Shannon gave us a ruler for measuring the invisible. Before him, "information" was a vague, qualitative word — something you could have more or less of but couldn't count. After him, information was as measurable as length or weight. That single act of quantification — of turning a fuzzy concept into a precise formula — is perhaps the most consequential mathematical move of the twentieth century.
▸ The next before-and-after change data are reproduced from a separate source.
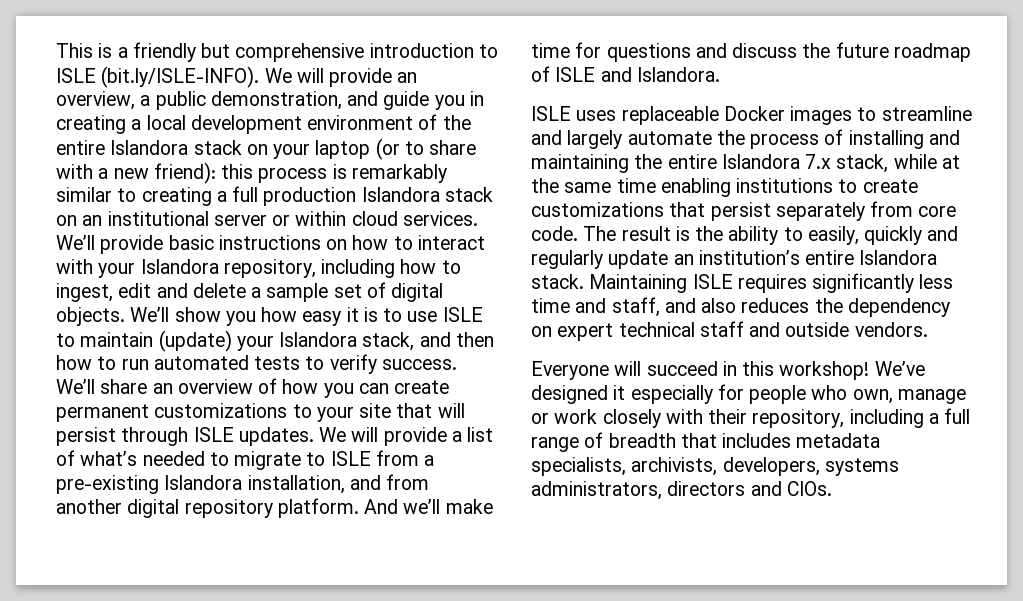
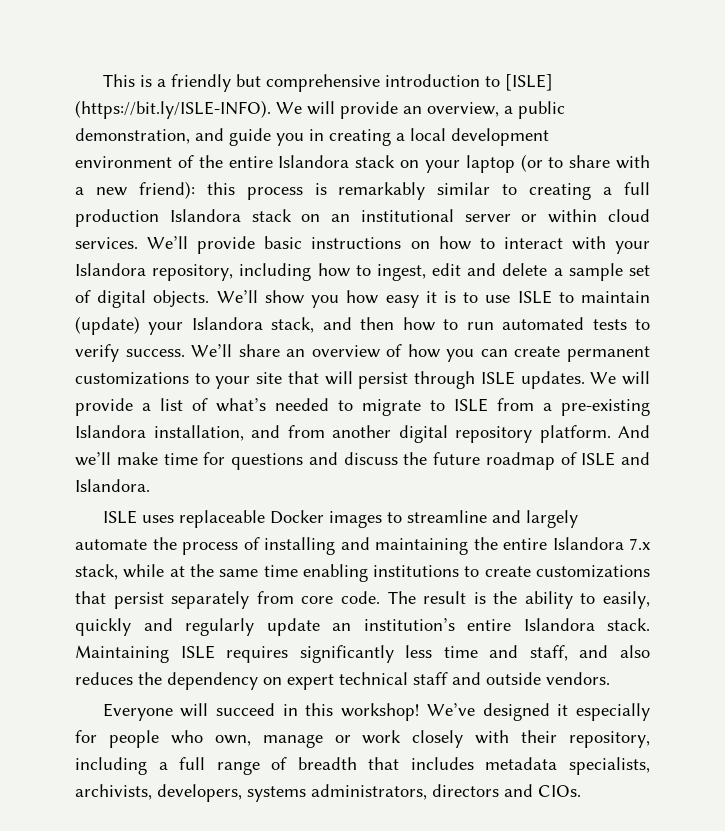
- This is a friendly but comprehensive introduction to ISLE (bit.ly/ISLE-INFO). We will provide an overview, a public demonstration, and guide you in creating a local development environment of the entire Islandora stack on your laptop (or to share with a new friend): this process is remarkably similar to creating a full production Islandora stack on an institutional server or within cloud services.
+ This is a friendly but comprehensive introduction to [ISLE] (https://bit.ly/ISLE-INFO). We will provide an overview, a public demonstration, and guide you in creating a local development environment of the entire Islandora stack on your laptop (or to share with a new friend): this process is remarkably similar to creating a full production Islandora stack on an institutional server or within cloud services.

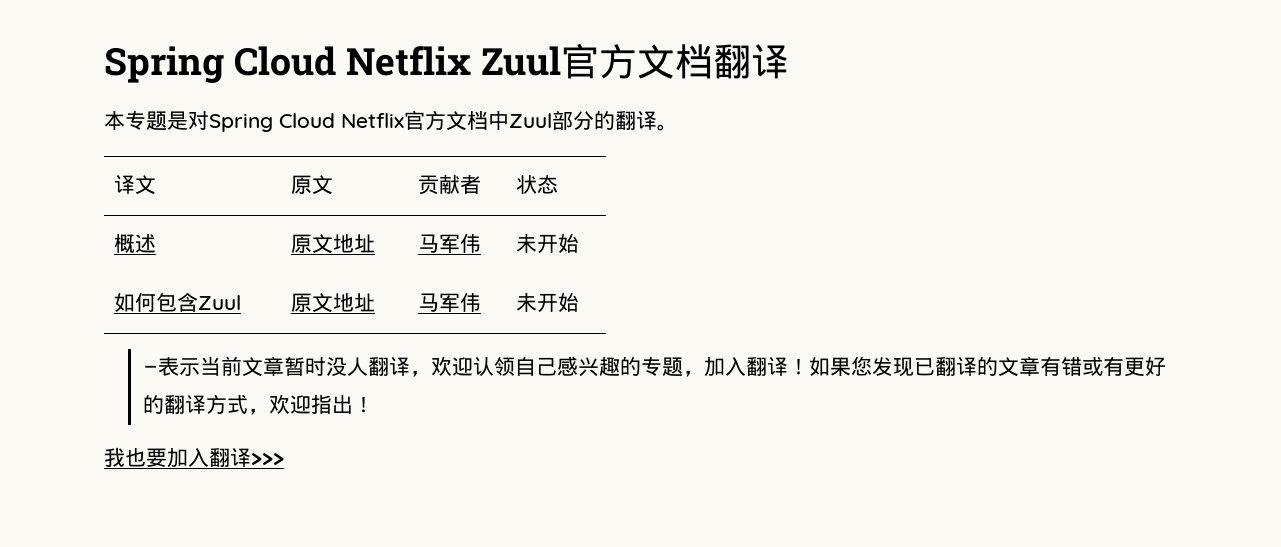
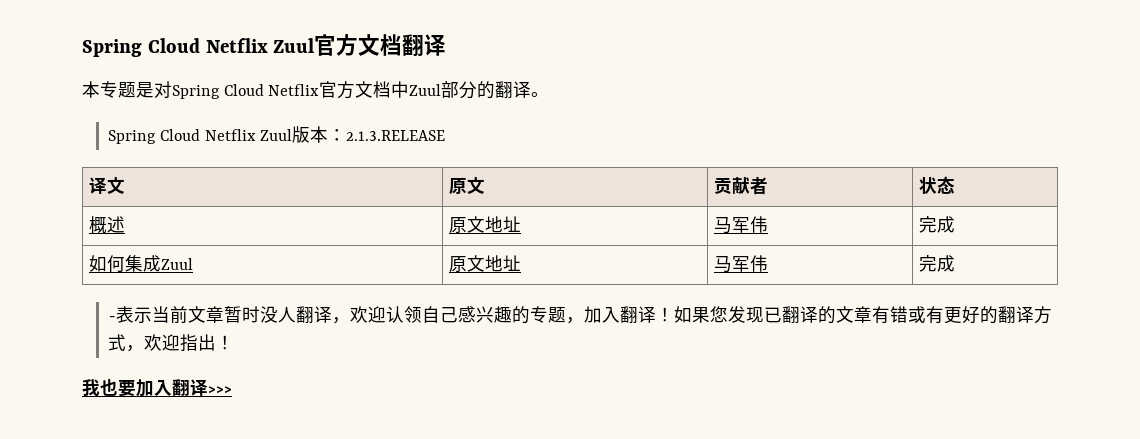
+ Spring Cloud Netflix Zuul版本：2.1.3.RELEASE
- 概述 | 原文地址 | 马军伟 | 未开始
+ 概述 | 原文地址 | 马军伟 | 完成
- 如何包含Zuul | 原文地址 | 马军伟 | 未开始
+ 如何集成Zuul | 原文地址 | 马军伟 | 完成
The next time you send a text message, compress a file, or watch a neural network train, remember: you're watching Shannon's formula at work. The mathematics of surprise, written in 1948 by a juggling unicyclist at Bell Labs, quietly running the modern world.

Notes & References

Why log base 2? Because we're counting binary questions. If you used base e, the unit would be "nats" (natural units); base 10 gives "hartleys." The choice is a convention, not a deep fact. Shannon used base 2, establishing the bit as the standard unit.
Claude E. Shannon, "A Mathematical Theory of Communication," Bell System Technical Journal, Vol. 27, pp. 379–423, 623–656 (1948). The paper was later republished as a book with Warren Weaver's expository introduction: The Mathematical Theory of Communication (University of Illinois Press, 1949).
Shannon's earlier master's thesis at MIT (1937) had already shown that Boolean algebra could be used to design switching circuits — essentially founding digital circuit design. The man had two epoch-making ideas before turning 35.
The "Ultimate Machine" — a box with a single switch. When you flip the switch, a hand emerges from the box, turns the switch off, and retreats. Shannon built it based on an idea by Marvin Minsky. See Jimmy Soni and Rob Goodman, A Mind at Play: How Claude Shannon Invented the Information Age (Simon & Schuster, 2017).
The story appears in Myron Tribus and Edward C. McIrvine, "Energy and Information," Scientific American, Vol. 225, No. 3 (1971). Whether von Neumann actually said it remains debated; see Soni and Goodman (2017), pp. 147–148.
This is Shannon's source coding theorem (the noiseless coding theorem). His channel coding theorem is even more remarkable: it says there exists a coding scheme that can transmit data at any rate below channel capacity with arbitrarily low error probability. The proofs are non-constructive — Shannon showed such codes exist without telling you how to build them. Finding practical codes that approach capacity took decades (turbo codes in 1993, LDPC codes rediscovered in the 1990s).
Shannon estimated English entropy through a guessing game experiment. Modern estimates using neural language models (Brown et al., 1992; more recently GPT-based estimates) place it around 1.2–1.4 bits per character when accounting for long-range context. See C. E. Shannon, "Prediction and Entropy of Printed English," Bell System Technical Journal, 30(1), 50–64 (1951).
In practice, machine learning uses the natural logarithm (nats) rather than log base 2 (bits), but the principle is identical. The cross-entropy loss for a classification task with true label y and predicted probabilities q is −log q(y), averaged over examples. Minimizing this is equivalent to minimizing KL divergence between the empirical distribution and the model.